**WHAT IS EXPECTED**
Except for the pictures, reproduce the records word for word.

**MATERIAL FOR THIS TASK**
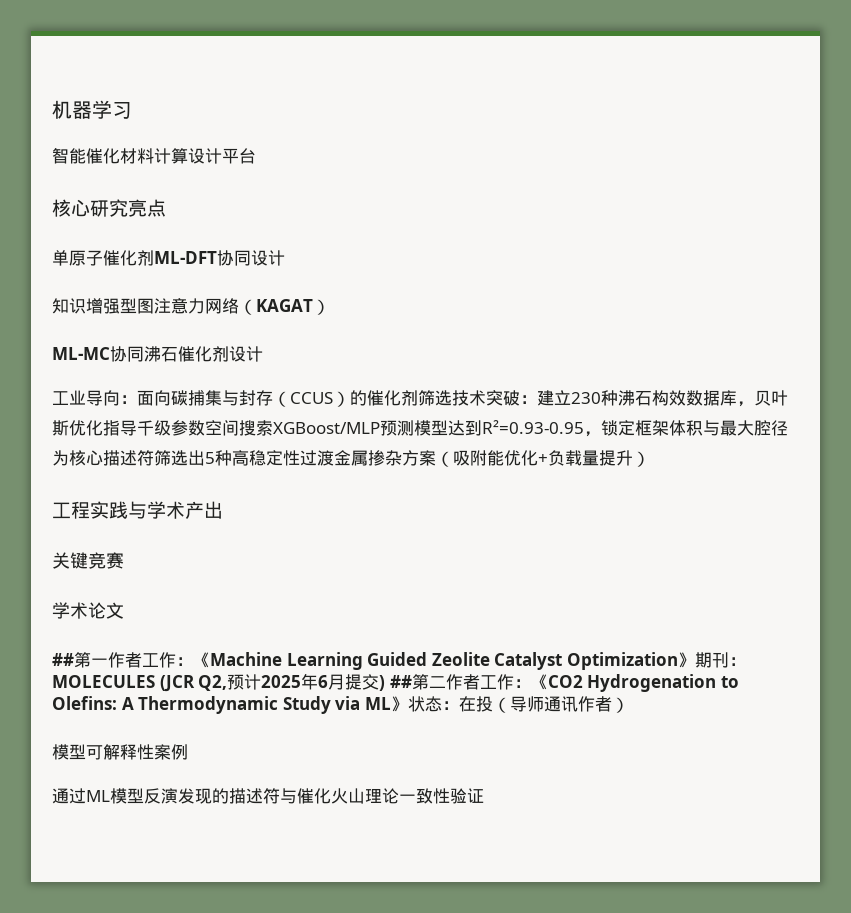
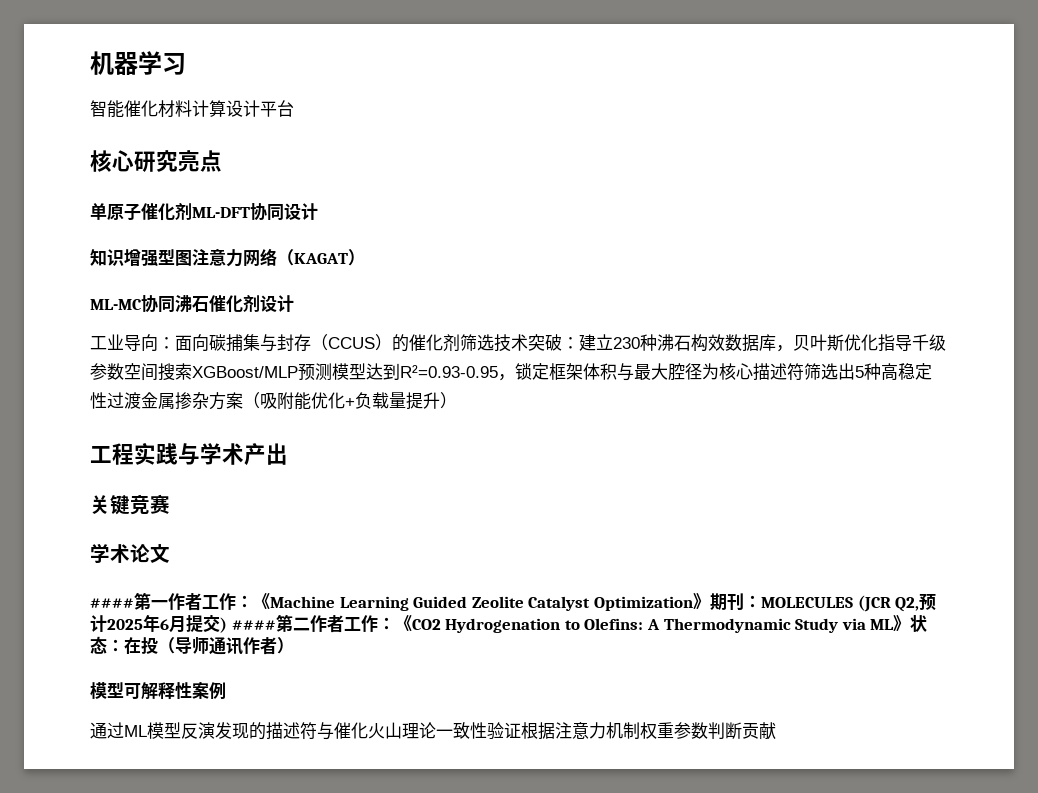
- ##第一作者工作：《Machine Learning Guided Zeolite Catalyst Optimization》期刊：MOLECULES (JCR Q2,预计2025年6月提交) ##第二作者工作：《CO2 Hydrogenation to Olefins: A Thermodynamic Study via ML》状态：在投（导师通讯作者）
+ ####第一作者工作：《Machine Learning Guided Zeolite Catalyst Optimization》期刊：MOLECULES (JCR Q2,预计2025年6月提交) ####第二作者工作：《CO2 Hydrogenation to Olefins: A Thermodynamic Study via ML》状态：在投（导师通讯作者）
- 通过ML模型反演发现的描述符与催化火山理论一致性验证
+ 通过ML模型反演发现的描述符与催化火山理论一致性验证根据注意力机制权重参数判断贡献

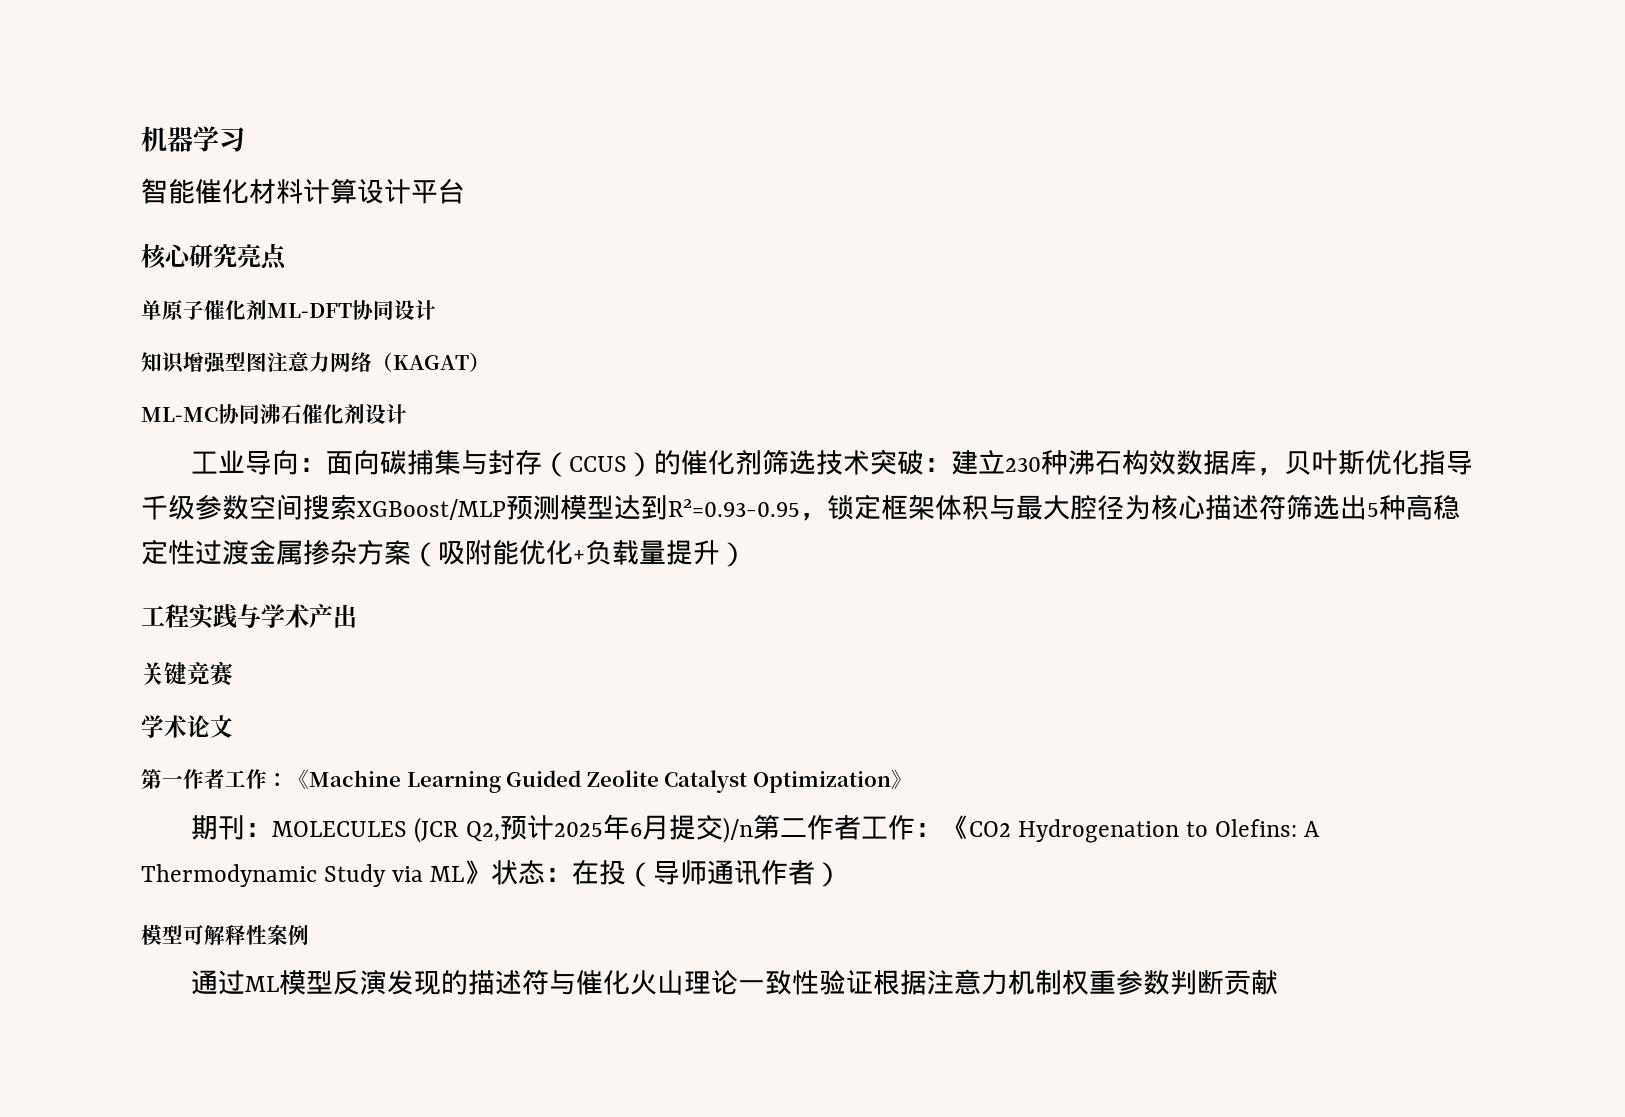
- ####第一作者工作：《Machine Learning Guided Zeolite Catalyst Optimization》期刊：MOLECULES (JCR Q2,预计2025年6月提交) ####第二作者工作：《CO2 Hydrogenation to Olefins: A Thermodynamic Study via ML》状态：在投（导师通讯作者）
+ 第一作者工作：《Machine Learning Guided Zeolite Catalyst Optimization》
+ 期刊：MOLECULES (JCR Q2,预计2025年6月提交)/n第二作者工作：《CO2 Hydrogenation to Olefins: A Thermodynamic Study via ML》状态：在投（导师通讯作者）

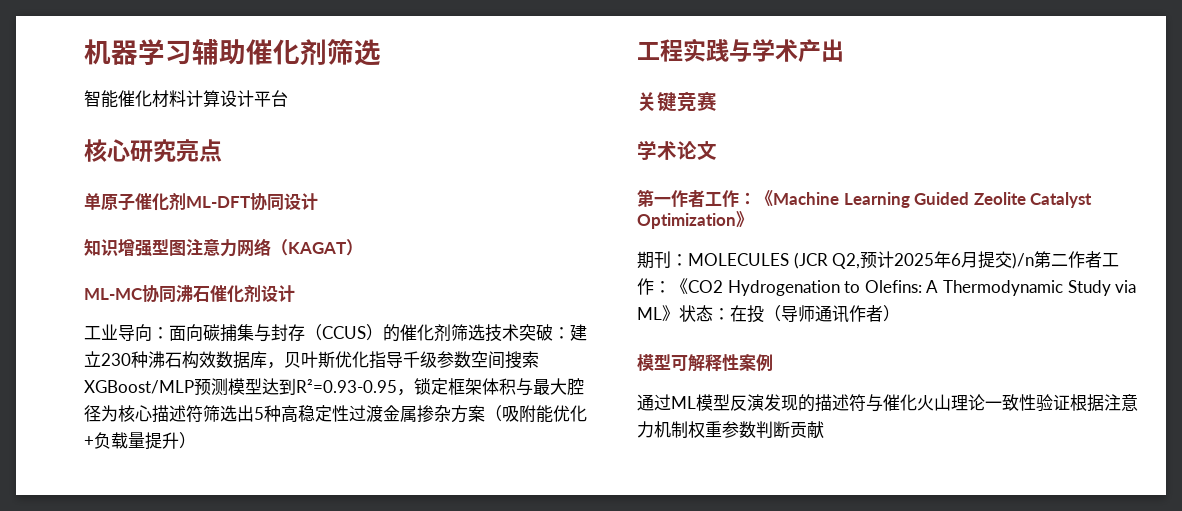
- 机器学习
+ 机器学习辅助催化剂筛选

**WRITTEN ANSWER**
- ##第一作者工作：《Machine Learning Guided Zeolite Catalyst Optimization》期刊：MOLECULES (JCR Q2,预计2025年6月提交) ##第二作者工作：《CO2 Hydrogenation to Olefins: A Thermodynamic Study via ML》状态：在投（导师通讯作者）
+ ####第一作者工作：《Machine Learning Guided Zeolite Catalyst Optimization》期刊：MOLECULES (JCR Q2,预计2025年6月提交) ####第二作者工作：《CO2 Hydrogenation to Olefins: A Thermodynamic Study via ML》状态：在投（导师通讯作者）
- 通过ML模型反演发现的描述符与催化火山理论一致性验证
+ 通过ML模型反演发现的描述符与催化火山理论一致性验证根据注意力机制权重参数判断贡献

- ####第一作者工作：《Machine Learning Guided Zeolite Catalyst Optimization》期刊：MOLECULES (JCR Q2,预计2025年6月提交) ####第二作者工作：《CO2 Hydrogenation to Olefins: A Thermodynamic Study via ML》状态：在投（导师通讯作者）
+ 第一作者工作：《Machine Learning Guided Zeolite Catalyst Optimization》
+ 期刊：MOLECULES (JCR Q2,预计2025年6月提交)/n第二作者工作：《CO2 Hydrogenation to Olefins: A Thermodynamic Study via ML》状态：在投（导师通讯作者）

- 机器学习
+ 机器学习辅助催化剂筛选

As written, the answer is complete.